* [ASSIGNMENT] How many lines in the material contain the string "pagamentoimg"? Only the number is wanted.

* [GIVEN RECORDS]

━━━━━━

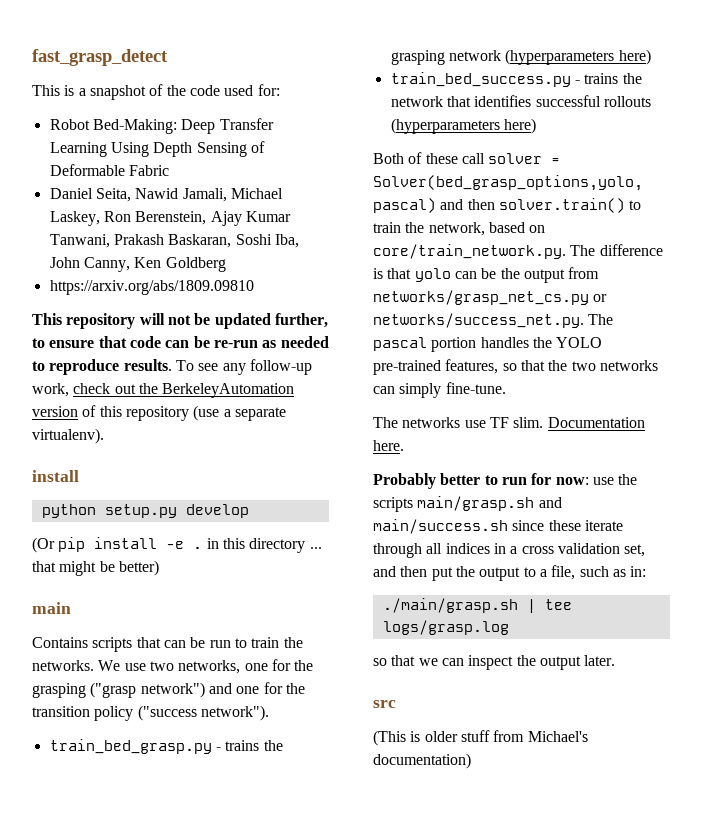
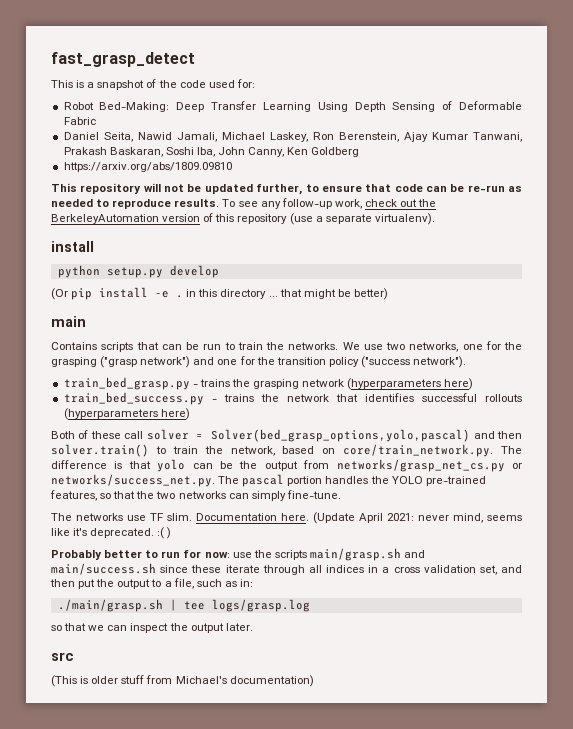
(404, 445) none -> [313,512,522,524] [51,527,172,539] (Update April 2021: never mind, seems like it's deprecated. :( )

━━━━━━

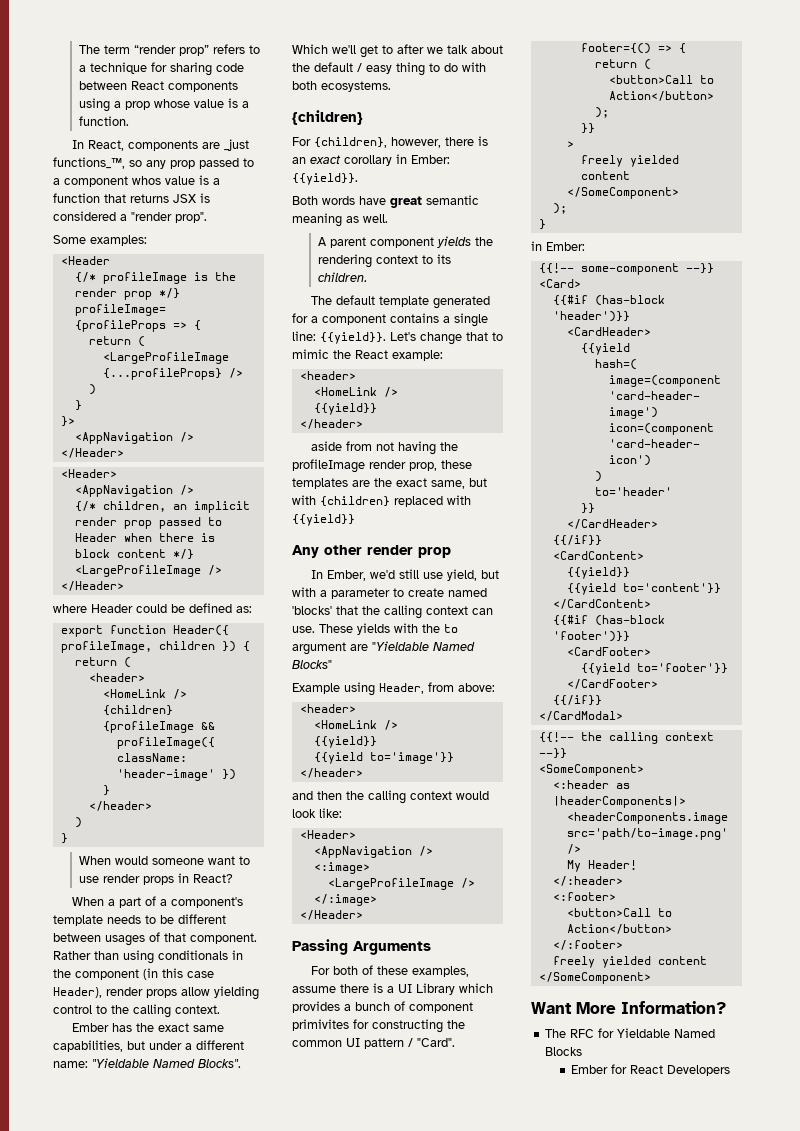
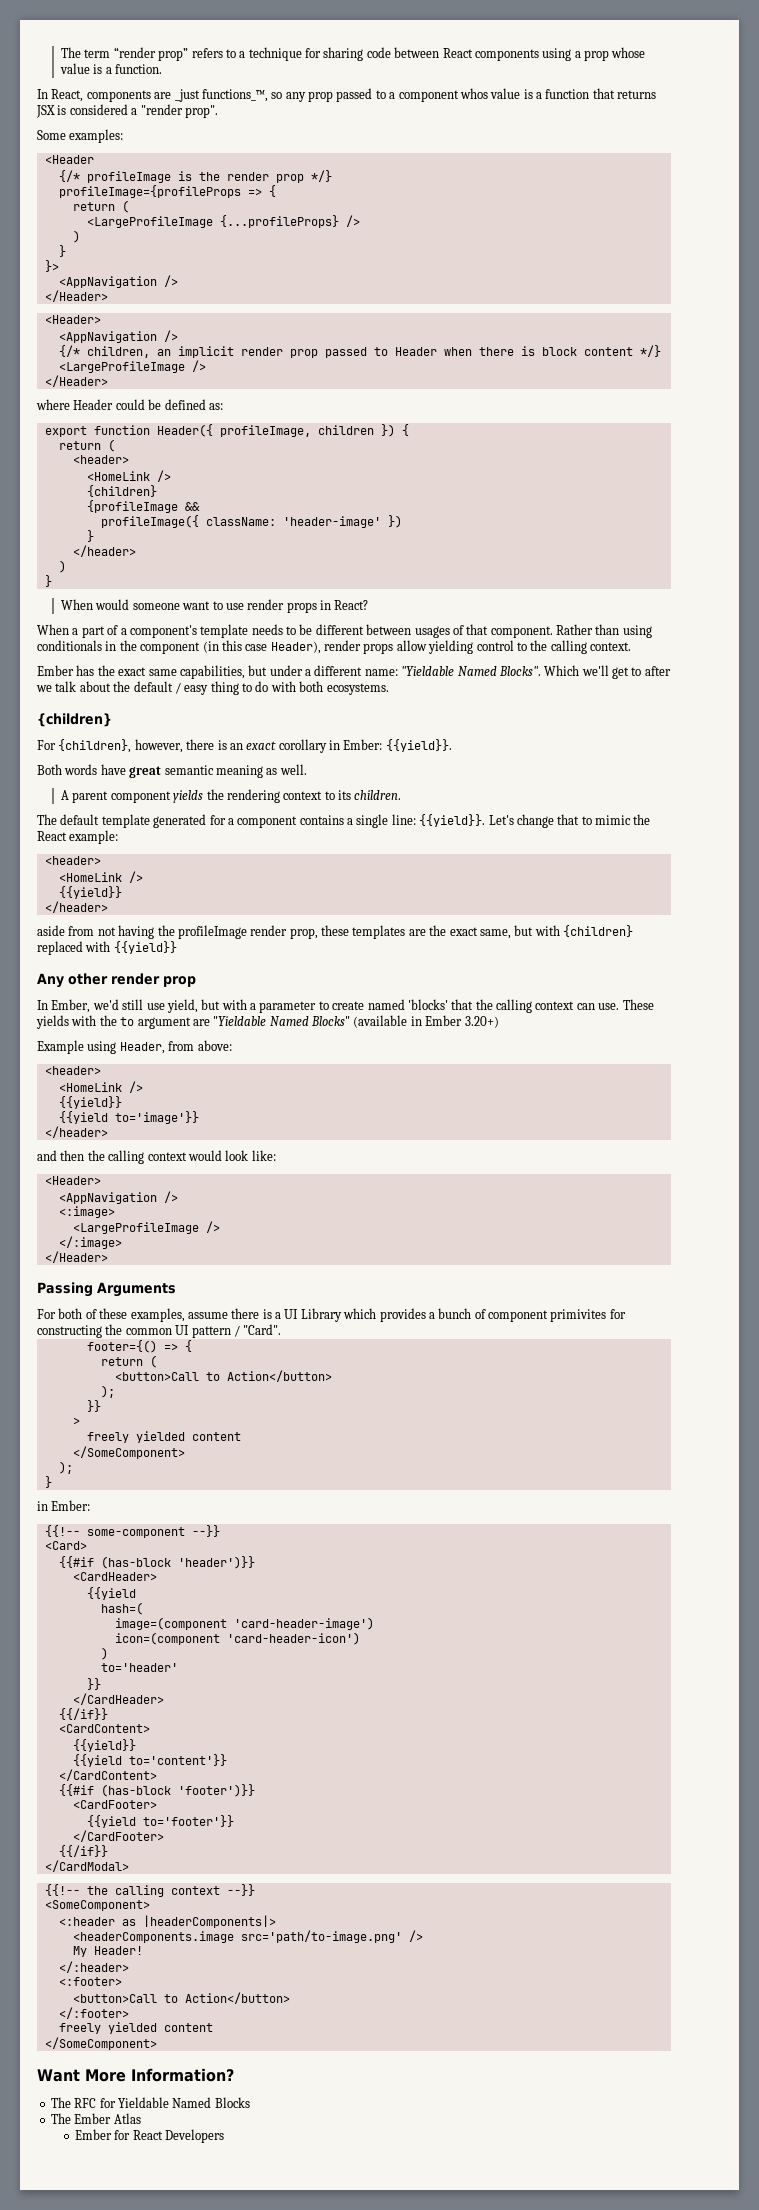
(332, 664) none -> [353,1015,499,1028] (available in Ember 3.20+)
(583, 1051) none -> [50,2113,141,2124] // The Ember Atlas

━━━━━━

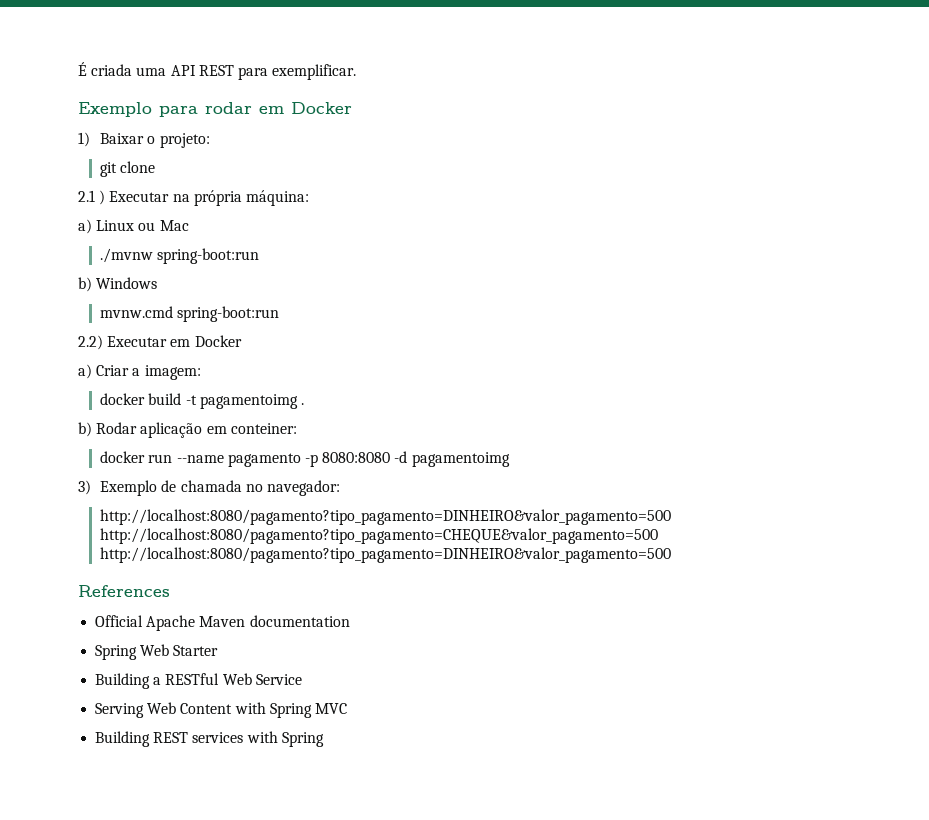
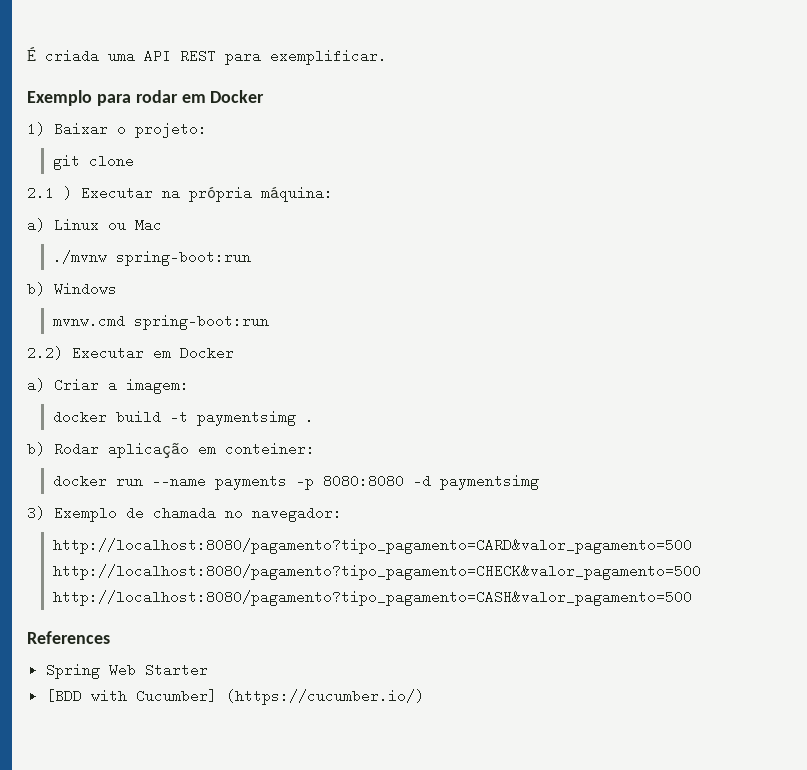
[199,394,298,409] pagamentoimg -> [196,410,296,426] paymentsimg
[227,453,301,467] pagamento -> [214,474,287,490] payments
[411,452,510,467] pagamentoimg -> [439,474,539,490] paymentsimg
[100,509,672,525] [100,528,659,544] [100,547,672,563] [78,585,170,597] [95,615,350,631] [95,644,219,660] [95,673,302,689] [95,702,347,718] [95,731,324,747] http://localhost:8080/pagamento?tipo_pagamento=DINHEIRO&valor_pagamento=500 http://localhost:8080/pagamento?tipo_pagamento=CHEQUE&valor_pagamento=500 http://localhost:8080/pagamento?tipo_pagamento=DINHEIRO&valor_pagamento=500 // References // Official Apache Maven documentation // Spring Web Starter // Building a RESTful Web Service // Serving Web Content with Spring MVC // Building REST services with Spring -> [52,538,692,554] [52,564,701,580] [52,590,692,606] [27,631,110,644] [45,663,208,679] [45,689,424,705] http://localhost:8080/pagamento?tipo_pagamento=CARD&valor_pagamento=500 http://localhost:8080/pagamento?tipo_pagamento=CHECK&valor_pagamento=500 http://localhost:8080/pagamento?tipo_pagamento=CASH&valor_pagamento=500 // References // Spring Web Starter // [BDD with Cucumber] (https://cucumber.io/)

━━━━━━

* [WRITTEN RESPONSE] 2